* _Assignment_:
Reproduce each entry exactly as it reads. Leave the images out.

* _The data_:
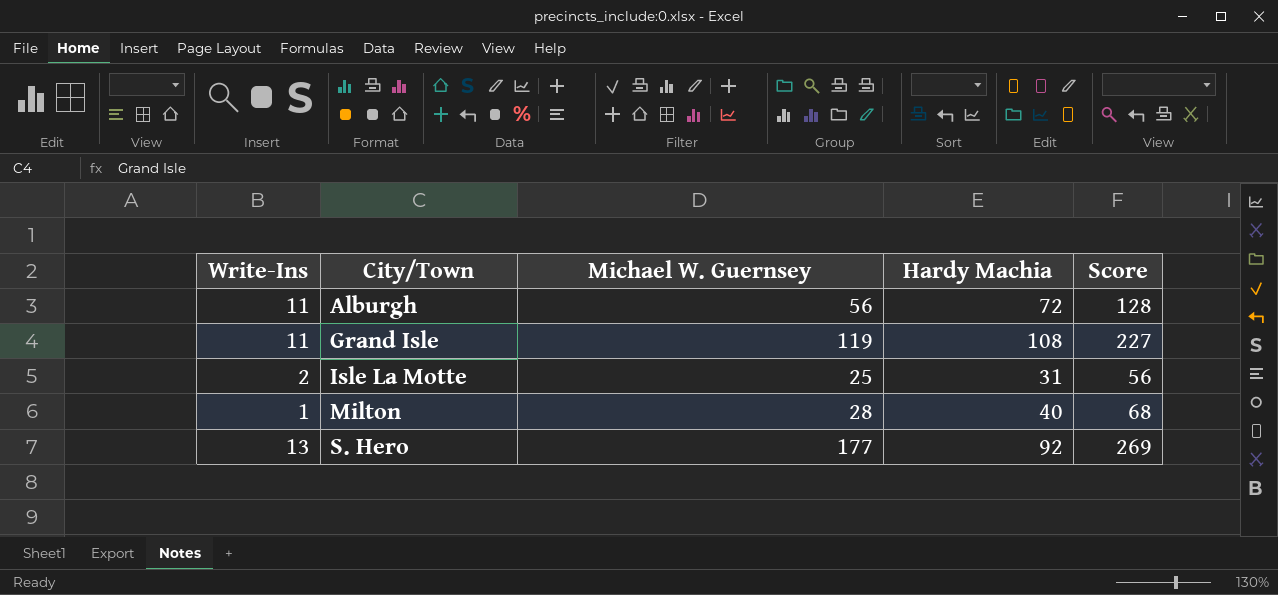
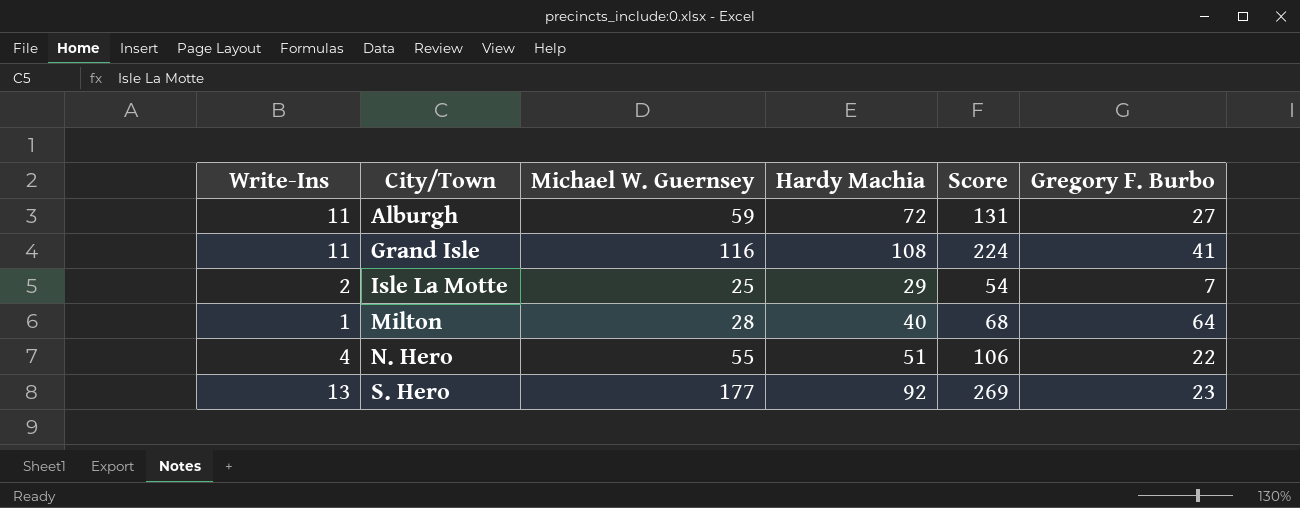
column Gregory F. Burbo | position: none -> 6
Alburgh | Michael W. Guernsey: 56 -> 59
Alburgh | Score: 128 -> 131
Grand Isle | Michael W. Guernsey: 119 -> 116
Grand Isle | Score: 227 -> 224
Isle La Motte | Hardy Machia: 31 -> 29
Isle La Motte | Score: 56 -> 54
row N. Hero: none -> 4 | 55 | 51 | 106 | 22

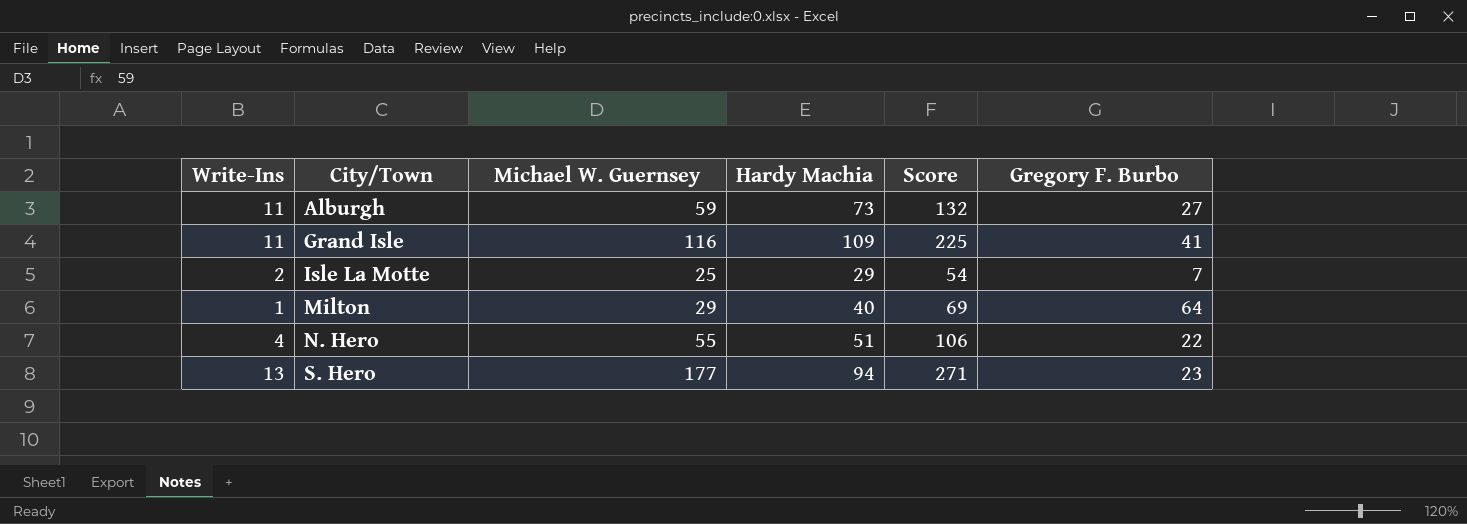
Alburgh | Hardy Machia: 72 -> 73
Alburgh | Score: 131 -> 132
Grand Isle | Hardy Machia: 108 -> 109
Grand Isle | Score: 224 -> 225
Milton | Michael W. Guernsey: 28 -> 29
Milton | Score: 68 -> 69
S. Hero | Hardy Machia: 92 -> 94
S. Hero | Score: 269 -> 271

* _Exercise response_:
column Gregory F. Burbo | position: none -> 6
Alburgh | Michael W. Guernsey: 56 -> 59
Alburgh | Score: 128 -> 131
Grand Isle | Michael W. Guernsey: 119 -> 116
Grand Isle | Score: 227 -> 224
Isle La Motte | Hardy Machia: 31 -> 29
Isle La Motte | Score: 56 -> 54
row N. Hero: none -> 4 | 55 | 51 | 106 | 22

Alburgh | Hardy Machia: 72 -> 73
Alburgh | Score: 131 -> 132
Grand Isle | Hardy Machia: 108 -> 109
Grand Isle | Score: 224 -> 225
Milton | Michael W. Guernsey: 28 -> 29
Milton | Score: 68 -> 69
S. Hero | Hardy Machia: 92 -> 94
S. Hero | Score: 269 -> 271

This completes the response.